Team processes
Decision Authority Framework
The decision authority framework exists to accelerate the decision making process while maintaining the minimum amount of noise and distraction for engineers. It also exists to empower the engineer to make two-way-door decisions early on and iterate on the solution.
The DRI (Directly Responsible Individual) for an epic has primary decision-making authority within their scope. For more details on DRI responsibilities, see the DRI & Supporting contributors section in our team overview.
When making decisions, we may not always reach consensus. In such cases, it’s important to follow the principle of disagree and commit. The DRI should make data-driven decisions based on available information and reasoning, rather than arbitrary choices. When multiple voices are involved, it’s up to the DRI to use the authority level table below to escalate and commit to a particular decision.
Use this matrix to determine when to escalate:
| Authority Level | Who Decides | When to Use |
|---|---|---|
| No Escalation, No FYI | DRI or assigned engineer | Easily reversible decisions within epic scope |
| FYI Only | DRI (notify team after) | Easily reversible decisions with learning value for the team |
| Team Escalation | DRI after team discussion | Not easily reversible and/or impacts beyond the epic |
| Management Escalation | DRI with Engineering Manager support | Strategic impact or unresolvable conflicts that impact delivery |
Decision Making Principles
1. Say Why, Not Just What
Document the reasoning behind every decision.

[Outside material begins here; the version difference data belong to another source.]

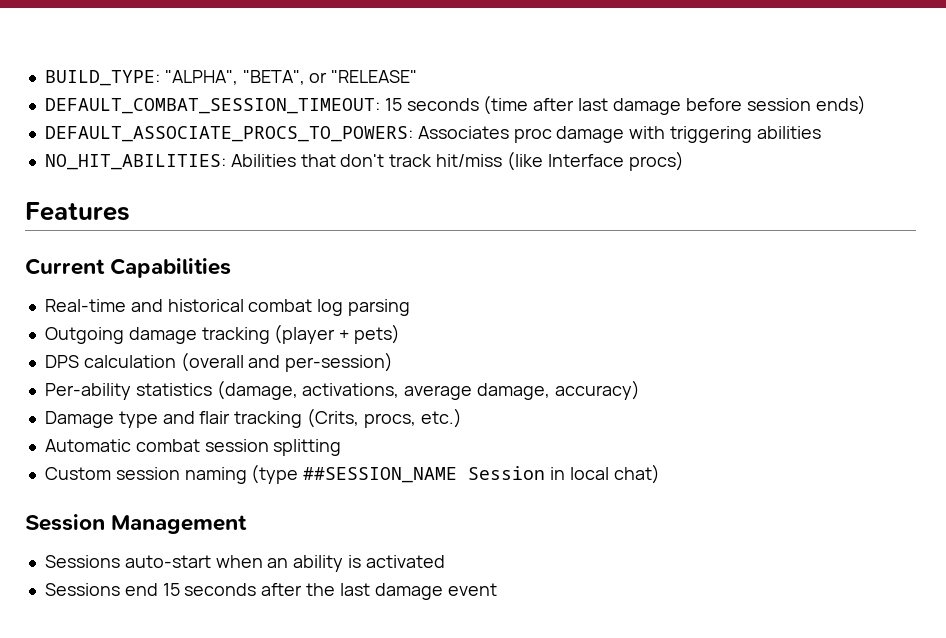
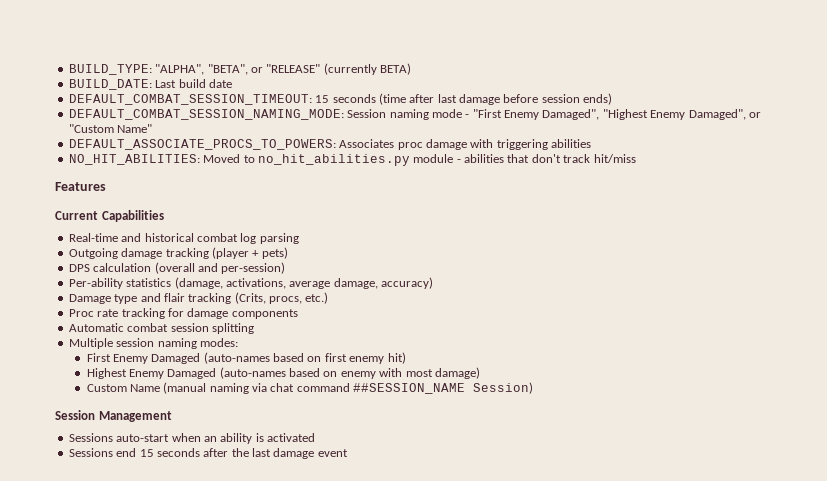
- BUILD_TYPE: "ALPHA", "BETA", or "RELEASE"
+ BUILD_TYPE: "ALPHA", "BETA", or "RELEASE" (currently BETA)
+ BUILD_DATE: Last build date
+ DEFAULT_COMBAT_SESSION_NAMING_MODE: Session naming mode - "First Enemy Damaged", "Highest Enemy Damaged", or "Custom Name"
- NO_HIT_ABILITIES: Abilities that don't track hit/miss (like Interface procs)
+ NO_HIT_ABILITIES: Moved to no_hit_abilities.py module - abilities that don't track hit/miss
+ Proc rate tracking for damage components
- Custom session naming (type ##SESSION_NAME Session in local chat)
+ Multiple session naming modes:
+ First Enemy Damaged (auto-names based on first enemy hit)
+ Highest Enemy Damaged (auto-names based on enemy with most damage)
+ Custom Name (manual naming via chat command ##SESSION_NAME Session)

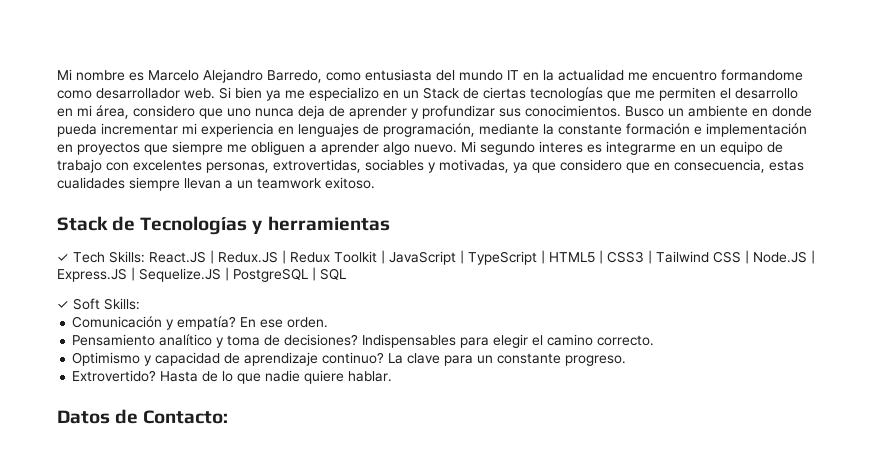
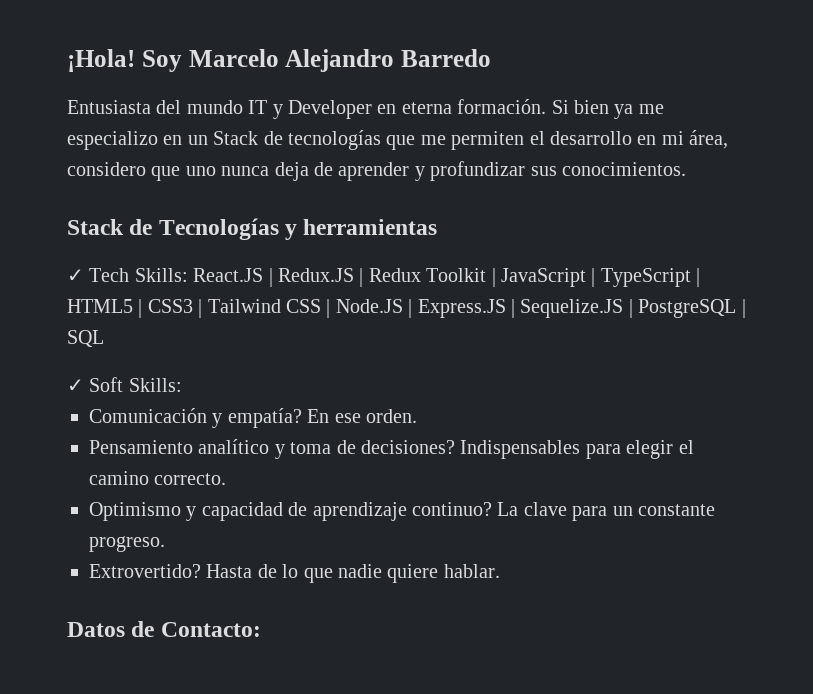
- Mi nombre es Marcelo Alejandro Barredo, como entusiasta del mundo IT en la actualidad me encuentro formandome como desarrollador web.
+ ¡Hola! Soy Marcelo Alejandro Barredo
+ Entusiasta del mundo IT y Developer en eterna formación.
- Si bien ya me especializo en un Stack de ciertas tecnologías que me permiten el desarrollo en mi área, considero que uno nunca deja de aprender y profundizar sus conocimientos. Busco un ambiente en donde pueda incrementar mi experiencia en lenguajes de programación, mediante la constante formación e implementación en proyectos que siempre me obliguen a aprender algo nuevo. Mi segundo interes es integrarme en un equipo de trabajo con excelentes personas, extrovertidas, sociables y motivadas, ya que considero que en consecuencia, estas cualidades siempre llevan a un teamwork exitoso.
+ Si bien ya me especializo en un Stack de tecnologías que me permiten el desarrollo en mi área, considero que uno nunca deja de aprender y profundizar sus conocimientos.

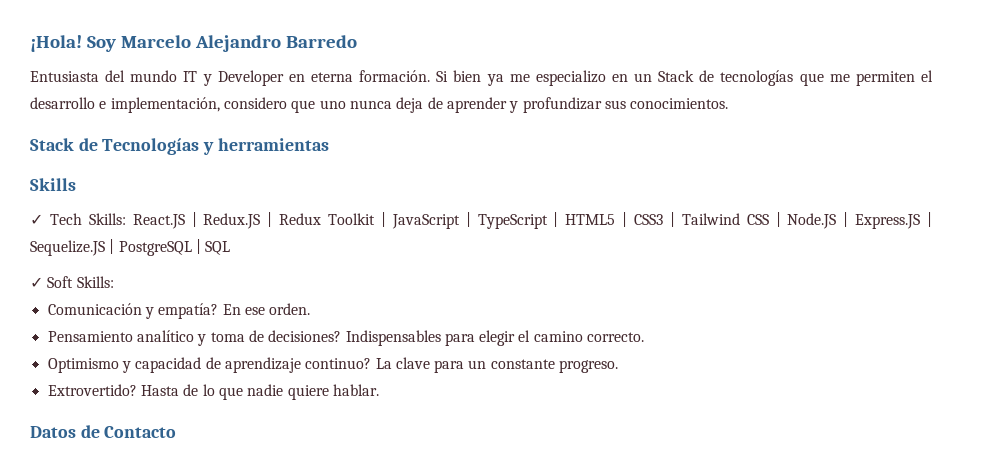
- Si bien ya me especializo en un Stack de tecnologías que me permiten el desarrollo en mi área, considero que uno nunca deja de aprender y profundizar sus conocimientos.
+ Si bien ya me especializo en un Stack de tecnologías que me permiten el desarrollo e implementación, considero que uno nunca deja de aprender y profundizar sus conocimientos.
+ Skills
- Datos de Contacto:
+ Datos de Contacto

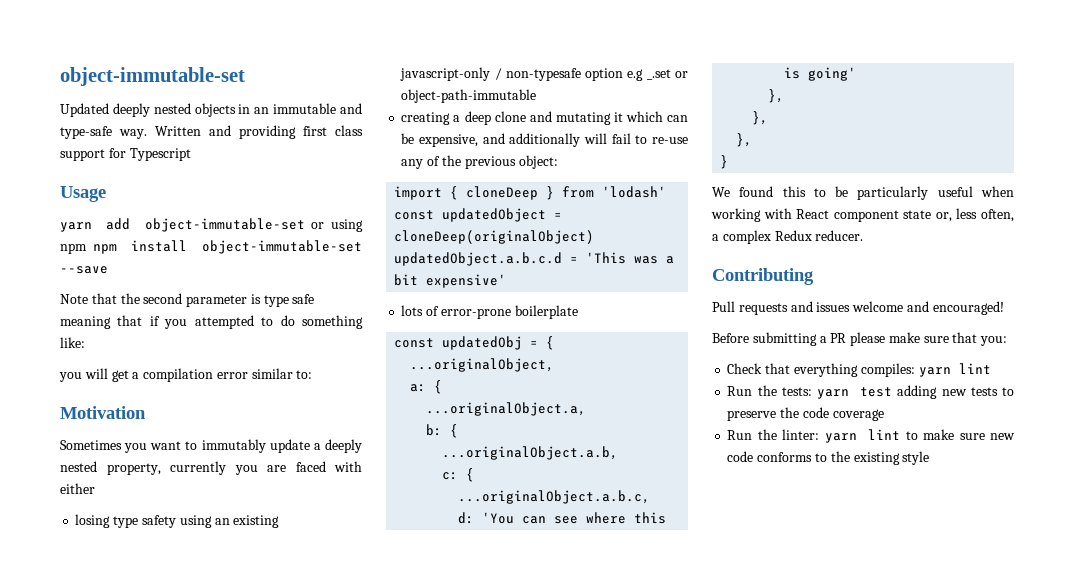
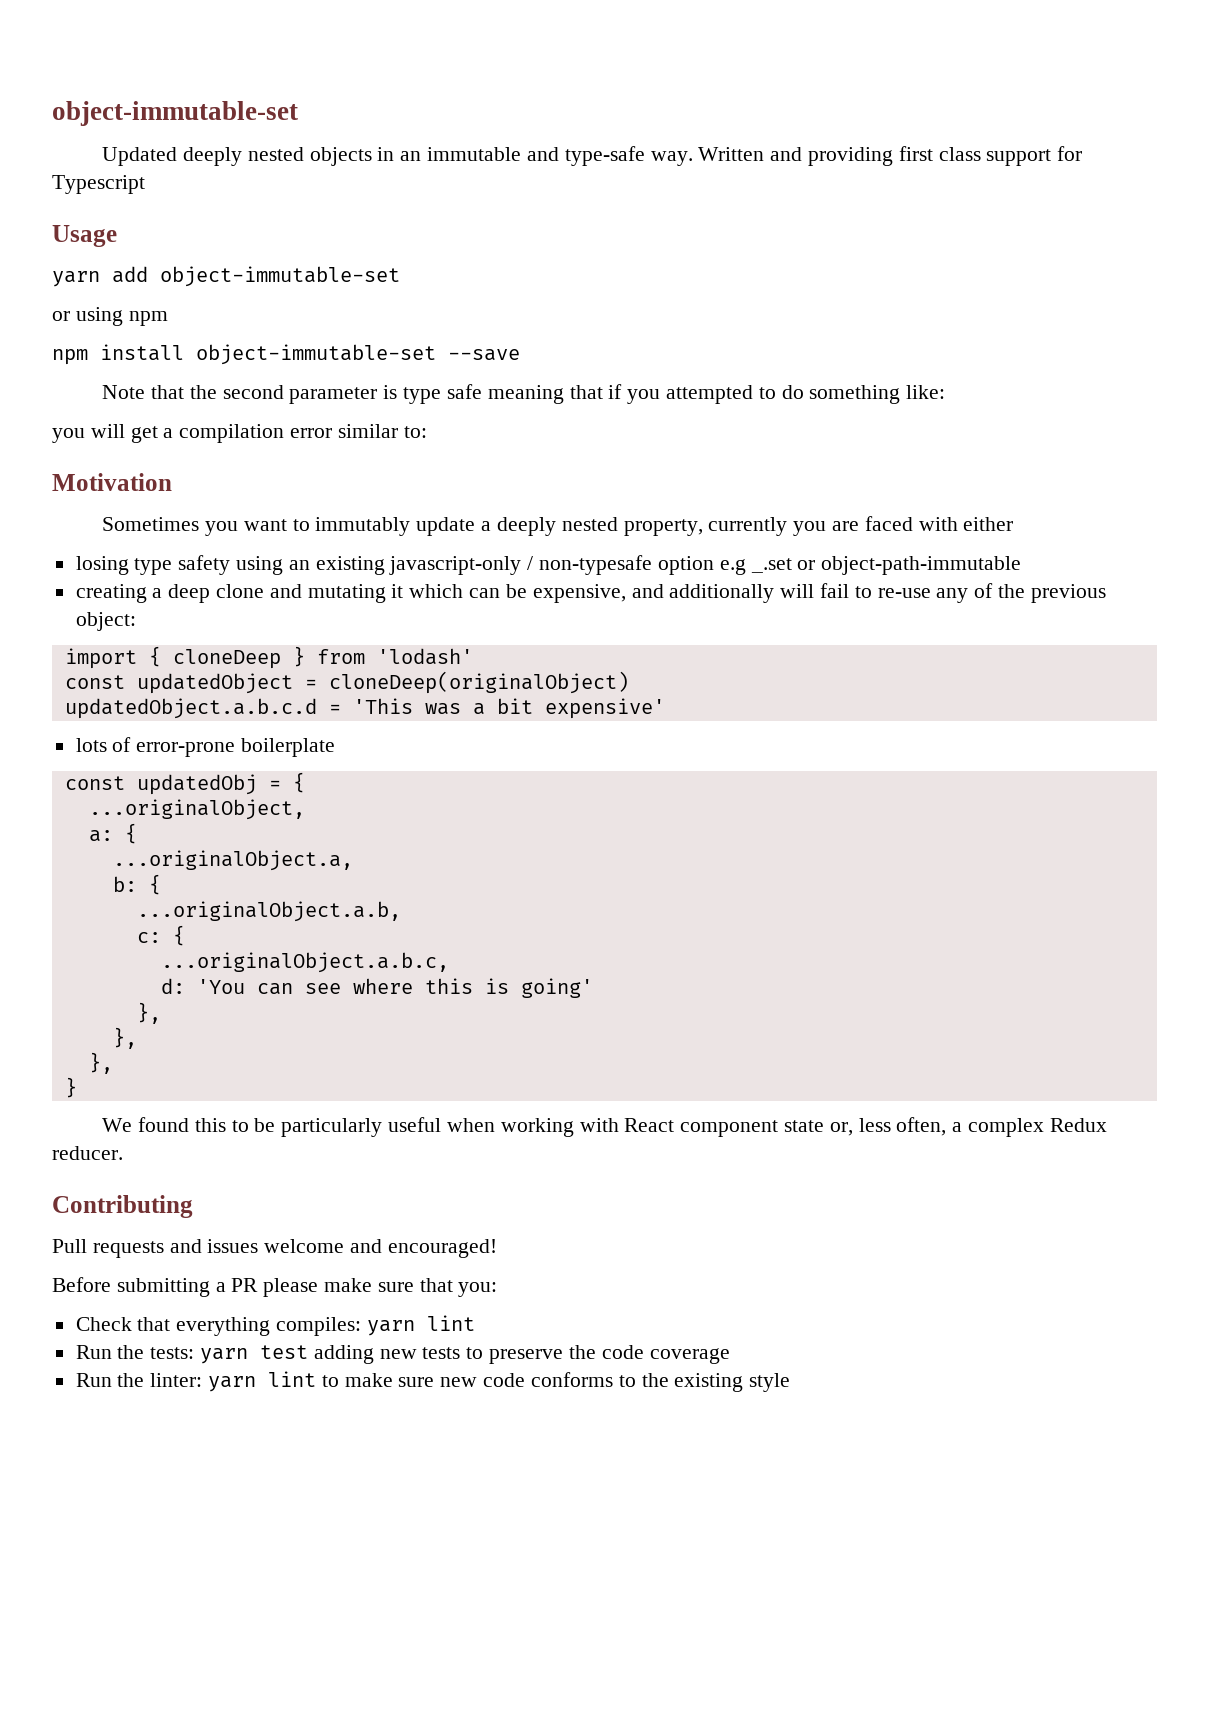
- yarn add object-immutable-set or using npm npm install object-immutable-set --save
+ yarn add object-immutable-set
+ or using npm
+ npm install object-immutable-set --save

Consider the following when writing a summary:
-
What problem we’re solving
-
What alternatives we considered
-
Why we chose this approach
-
How it affects other teams
-
How we’ll measure success
In practice: Document decisions in GitLab issues with clear titles, proper labels, and links to related work. For detailed guidance on issue tracking and labeling requirements, see our Issue Tracking section. When making a decision that will impact the project in general we make an ADR
2. Document Synchronous Decisions
Discussions happen in meetings, but decisions must be written down:
- Meeting summary and optionally a recording link
- Action items with owners
- The rationale (why we decided)
In practice: Create or update a GitLab issue after any meeting where decisions are made.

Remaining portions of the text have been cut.